Difference listings:
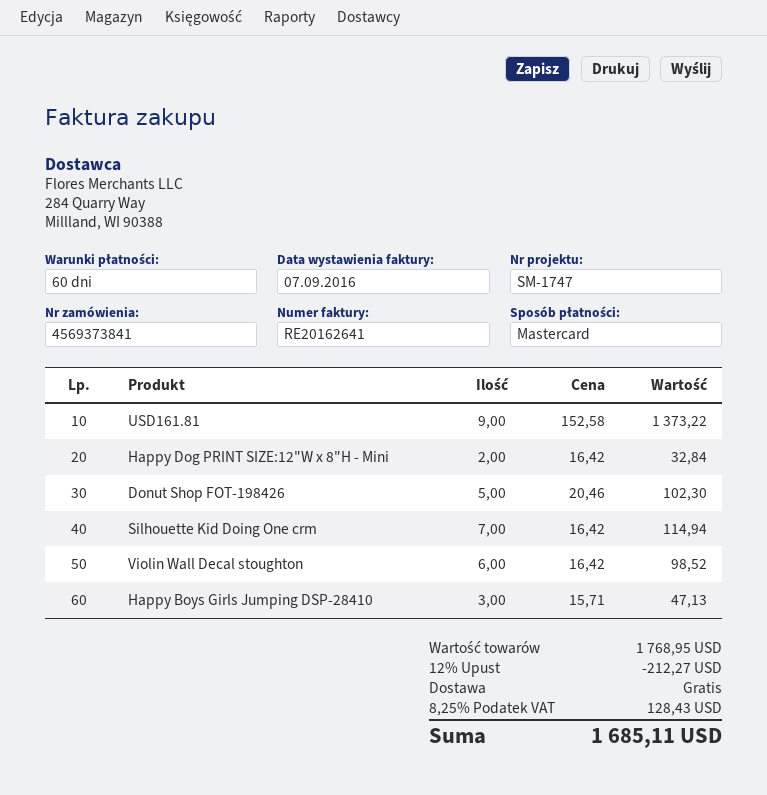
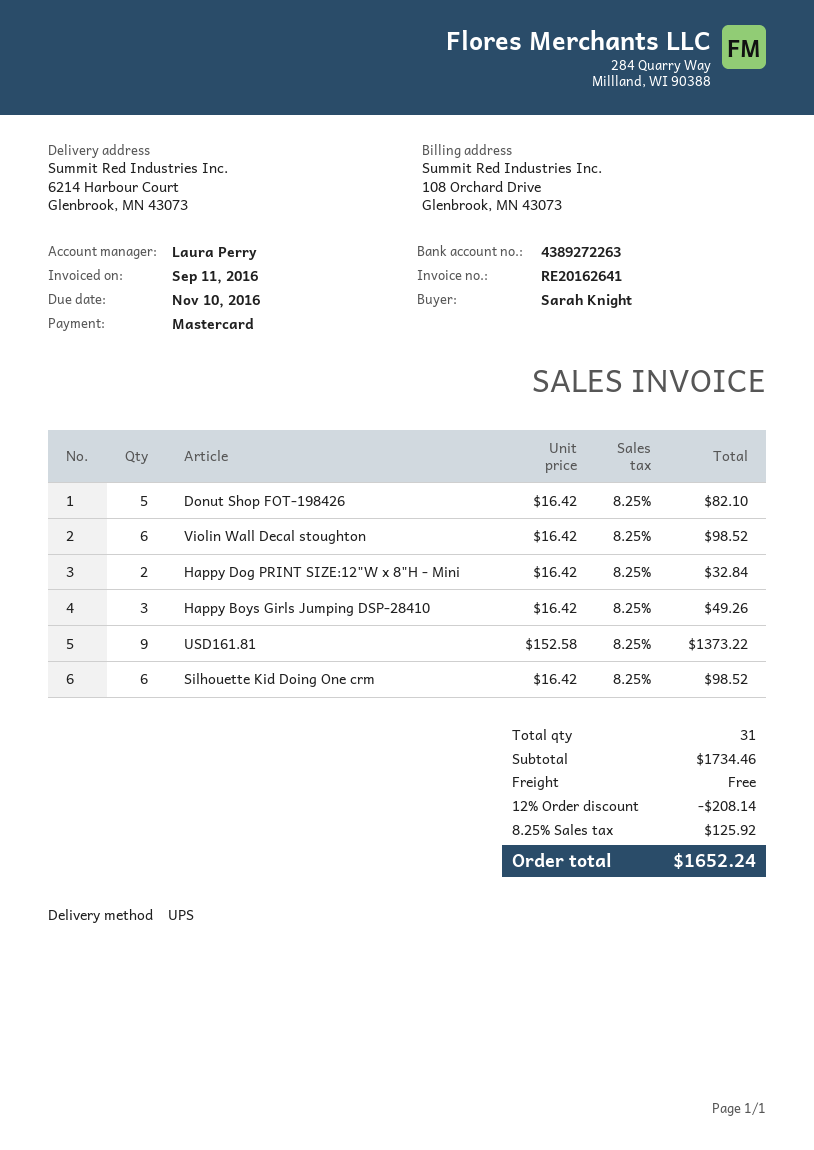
invoice date: 2016-09-07 -> 2016-09-11
Donut Shop FOT-198426: 5 x 20.46 = 102.30 -> 5 x 16.42 = 82.10
Silhouette Kid Doing One crm: 7 x 16.42 = 114.94 -> 6 x 16.42 = 98.52
Happy Boys Girls Jumping DSP-28410: 3 x 15.71 = 47.13 -> 3 x 16.42 = 49.26
subtotal: 1768.95 -> 1734.46
discount: 12% = 212.27 -> 12% = 208.14
tax: 8.25% = 128.43 -> 8.25% = 125.92
total: 1685.11 -> 1652.24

YOUR GOAL: An exact reproduction of all the records is required, with no pictures included.

EXERCISE OUTPUT:
invoice date: 2016-09-07 -> 2016-09-11
Donut Shop FOT-198426: 5 x 20.46 = 102.30 -> 5 x 16.42 = 82.10
Silhouette Kid Doing One crm: 7 x 16.42 = 114.94 -> 6 x 16.42 = 98.52
Happy Boys Girls Jumping DSP-28410: 3 x 15.71 = 47.13 -> 3 x 16.42 = 49.26
subtotal: 1768.95 -> 1734.46
discount: 12% = 212.27 -> 12% = 208.14
tax: 8.25% = 128.43 -> 8.25% = 125.92
total: 1685.11 -> 1652.24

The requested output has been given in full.